どうせ3Dにするなら、「十三人の刺客」のような破天荒なアクション時代劇のほうがその効果が出んじゃないか。
今回は、むしろじっくり見せる重厚な時代劇だからね。黒光りのするような画質を余計な神経使わずに堪能できて2Dで観て正解だったかもしれないわね。
十三人の刺客」ではまだまだ遊び心満載だった三池崇史監督も、いよいよここまで正統派の映画を撮るようになったんだな。
個性的な監督がその個性を封じて正統派の映画を撮ることに徹すると、技術がうまい具合に生かされた傑作が出来上がるという典型のような映画ね。
食い詰め浪人が大名屋敷の前で狂言切腹を図ろうとしたら、ほんとに腹を切らされる。
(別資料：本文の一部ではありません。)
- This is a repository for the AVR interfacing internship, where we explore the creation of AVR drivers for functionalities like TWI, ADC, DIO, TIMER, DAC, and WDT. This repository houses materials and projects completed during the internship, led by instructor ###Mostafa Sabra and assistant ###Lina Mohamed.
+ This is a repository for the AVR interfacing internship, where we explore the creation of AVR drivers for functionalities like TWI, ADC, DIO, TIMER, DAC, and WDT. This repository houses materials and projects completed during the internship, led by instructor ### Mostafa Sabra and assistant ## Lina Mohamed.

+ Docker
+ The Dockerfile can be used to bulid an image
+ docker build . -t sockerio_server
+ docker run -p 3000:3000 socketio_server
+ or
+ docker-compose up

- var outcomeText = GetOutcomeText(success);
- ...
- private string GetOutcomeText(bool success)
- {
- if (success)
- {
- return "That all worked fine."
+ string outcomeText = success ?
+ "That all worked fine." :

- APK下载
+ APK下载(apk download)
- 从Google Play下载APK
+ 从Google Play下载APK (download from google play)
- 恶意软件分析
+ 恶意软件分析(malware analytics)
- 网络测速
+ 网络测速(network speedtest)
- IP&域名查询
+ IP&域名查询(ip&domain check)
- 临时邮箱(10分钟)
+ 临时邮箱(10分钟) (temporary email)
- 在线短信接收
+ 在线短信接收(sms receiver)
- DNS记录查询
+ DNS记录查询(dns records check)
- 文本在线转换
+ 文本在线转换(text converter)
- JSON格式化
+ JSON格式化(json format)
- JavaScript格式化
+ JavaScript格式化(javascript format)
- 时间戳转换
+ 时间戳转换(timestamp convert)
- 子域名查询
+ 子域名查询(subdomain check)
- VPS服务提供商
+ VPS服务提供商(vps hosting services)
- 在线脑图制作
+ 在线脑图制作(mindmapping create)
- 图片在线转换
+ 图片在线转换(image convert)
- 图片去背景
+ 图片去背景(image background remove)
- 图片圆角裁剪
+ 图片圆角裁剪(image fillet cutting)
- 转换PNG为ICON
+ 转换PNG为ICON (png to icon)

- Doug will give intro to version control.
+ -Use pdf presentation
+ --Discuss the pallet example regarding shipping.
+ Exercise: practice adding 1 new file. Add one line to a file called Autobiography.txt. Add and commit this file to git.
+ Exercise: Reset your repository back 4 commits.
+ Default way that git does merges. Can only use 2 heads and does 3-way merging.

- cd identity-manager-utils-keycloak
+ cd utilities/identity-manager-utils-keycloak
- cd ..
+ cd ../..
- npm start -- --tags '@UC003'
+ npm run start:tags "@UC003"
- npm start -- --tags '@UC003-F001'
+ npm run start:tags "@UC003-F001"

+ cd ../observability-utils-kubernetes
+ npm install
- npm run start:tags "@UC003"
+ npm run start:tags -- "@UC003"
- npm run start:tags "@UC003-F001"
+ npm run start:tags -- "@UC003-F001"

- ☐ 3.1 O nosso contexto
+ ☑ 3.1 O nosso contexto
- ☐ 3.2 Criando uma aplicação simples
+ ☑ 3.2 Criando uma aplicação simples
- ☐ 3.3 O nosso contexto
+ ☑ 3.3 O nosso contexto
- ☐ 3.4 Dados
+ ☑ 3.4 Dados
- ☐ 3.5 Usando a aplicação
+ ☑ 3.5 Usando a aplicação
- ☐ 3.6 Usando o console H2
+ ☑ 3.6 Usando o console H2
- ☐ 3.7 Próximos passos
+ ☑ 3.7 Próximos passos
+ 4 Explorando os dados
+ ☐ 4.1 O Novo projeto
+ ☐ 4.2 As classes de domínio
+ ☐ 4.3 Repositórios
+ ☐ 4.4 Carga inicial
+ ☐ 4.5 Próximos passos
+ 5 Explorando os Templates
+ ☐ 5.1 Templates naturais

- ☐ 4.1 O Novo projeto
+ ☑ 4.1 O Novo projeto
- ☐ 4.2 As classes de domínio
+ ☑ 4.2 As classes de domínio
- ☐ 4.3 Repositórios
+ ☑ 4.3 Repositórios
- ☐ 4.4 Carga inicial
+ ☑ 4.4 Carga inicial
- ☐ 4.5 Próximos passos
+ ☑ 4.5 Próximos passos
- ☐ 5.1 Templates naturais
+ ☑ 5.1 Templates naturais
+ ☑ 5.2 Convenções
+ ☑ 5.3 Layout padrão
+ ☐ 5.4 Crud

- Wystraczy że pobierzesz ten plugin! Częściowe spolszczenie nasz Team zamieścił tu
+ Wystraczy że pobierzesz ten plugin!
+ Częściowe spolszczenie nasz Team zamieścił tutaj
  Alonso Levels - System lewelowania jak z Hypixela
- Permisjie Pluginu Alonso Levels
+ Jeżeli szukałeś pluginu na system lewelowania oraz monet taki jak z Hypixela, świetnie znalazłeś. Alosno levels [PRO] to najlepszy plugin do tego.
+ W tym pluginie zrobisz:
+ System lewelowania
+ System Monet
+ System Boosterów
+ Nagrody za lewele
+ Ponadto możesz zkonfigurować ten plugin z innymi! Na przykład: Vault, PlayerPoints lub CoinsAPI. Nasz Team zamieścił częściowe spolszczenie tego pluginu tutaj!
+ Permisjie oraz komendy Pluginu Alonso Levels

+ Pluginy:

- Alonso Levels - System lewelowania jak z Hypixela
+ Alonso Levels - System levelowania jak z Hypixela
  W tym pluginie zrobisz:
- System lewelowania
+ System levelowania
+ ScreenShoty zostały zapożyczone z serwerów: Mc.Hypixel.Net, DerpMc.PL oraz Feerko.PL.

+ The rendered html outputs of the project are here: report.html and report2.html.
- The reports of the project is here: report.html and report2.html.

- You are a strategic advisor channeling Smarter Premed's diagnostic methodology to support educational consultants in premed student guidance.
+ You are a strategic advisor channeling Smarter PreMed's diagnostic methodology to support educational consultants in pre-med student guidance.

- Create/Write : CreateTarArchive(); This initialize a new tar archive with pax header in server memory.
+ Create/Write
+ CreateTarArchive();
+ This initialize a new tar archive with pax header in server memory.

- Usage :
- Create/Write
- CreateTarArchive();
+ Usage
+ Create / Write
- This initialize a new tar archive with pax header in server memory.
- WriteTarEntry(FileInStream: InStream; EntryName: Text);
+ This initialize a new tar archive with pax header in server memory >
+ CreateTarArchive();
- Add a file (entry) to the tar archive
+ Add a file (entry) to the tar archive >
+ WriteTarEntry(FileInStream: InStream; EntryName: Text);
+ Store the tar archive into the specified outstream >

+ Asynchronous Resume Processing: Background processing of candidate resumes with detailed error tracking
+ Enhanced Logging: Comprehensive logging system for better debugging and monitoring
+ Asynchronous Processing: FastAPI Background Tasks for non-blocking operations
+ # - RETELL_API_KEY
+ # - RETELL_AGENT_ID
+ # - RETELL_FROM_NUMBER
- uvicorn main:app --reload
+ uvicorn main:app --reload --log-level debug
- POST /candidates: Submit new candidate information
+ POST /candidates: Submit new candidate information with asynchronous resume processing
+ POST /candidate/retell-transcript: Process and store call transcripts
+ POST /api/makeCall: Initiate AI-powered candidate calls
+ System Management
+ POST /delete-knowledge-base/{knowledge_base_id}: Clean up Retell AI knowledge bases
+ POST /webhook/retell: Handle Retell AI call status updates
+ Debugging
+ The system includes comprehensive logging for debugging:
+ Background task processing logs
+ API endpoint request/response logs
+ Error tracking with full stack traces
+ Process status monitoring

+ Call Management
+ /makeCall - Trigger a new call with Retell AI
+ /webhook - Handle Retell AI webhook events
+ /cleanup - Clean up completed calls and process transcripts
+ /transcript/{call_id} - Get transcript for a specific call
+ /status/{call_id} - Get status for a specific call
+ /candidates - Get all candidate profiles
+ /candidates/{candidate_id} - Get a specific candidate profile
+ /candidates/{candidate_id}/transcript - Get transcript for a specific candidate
それも自分の持っていた竹光で、っていう泣くに泣けない話。
その浪人を、苦痛にゆがんだ真っ赤な顔で演じるのが、瑛太。彼の恨みをはらそうと屋敷に乗り込む義理の父親役が、市川海老蔵。
赤く血走った目で演じるのかと思ったら、ちゃんとした白目で演じていた。
赤い目で演じたらリアルに凄味が出て良かったかもしれないのに、事件の前に撮っていたのね。惜しい。
でも、海老蔵は恨みを晴らそうというより、関ヶ原の戦いから何十年も経って武士が戦う場面なんてない世の中なのに、対面ばかり重んじる武家社会の愚かさを訴えるために、身を賭して屋敷に乗り込んだんだろ。
そういう点では、小林正樹監督の「切腹」のほうが武家社会の矛盾をあぶりだすことに徹していたかもしれないわね。
こんどの映画は、後半ちょっと情に流れちゃったようなところがあって、それも悪くはないんだけど、冷徹さでは「切腹」のほうに軍配が上がるかもしれないな。
でも、歌舞伎俳優の海老蔵の立ち居振る舞いは、さすが。眼力なんて、相変わらずだし。
あれだけ磁力があると、ほとんどワンマンショー。「柳生一族の陰謀」の萬屋錦之介とまでは言わないけど。
海老蔵もまた“真剣”では戦わない。そこが今回の映画のミソね。
リアリティからすればどうかなとも思うけど、彼のあの形相であの刀で来られると、かえって敵が怖気づいてしまうっていうのは、案外あるかもしれないな。
それでなくても、海老蔵なら怖気づいちゃうけどね。
それって、映画の中の話、実生活の話?
それは、みなさんのご想像におまかせするけど。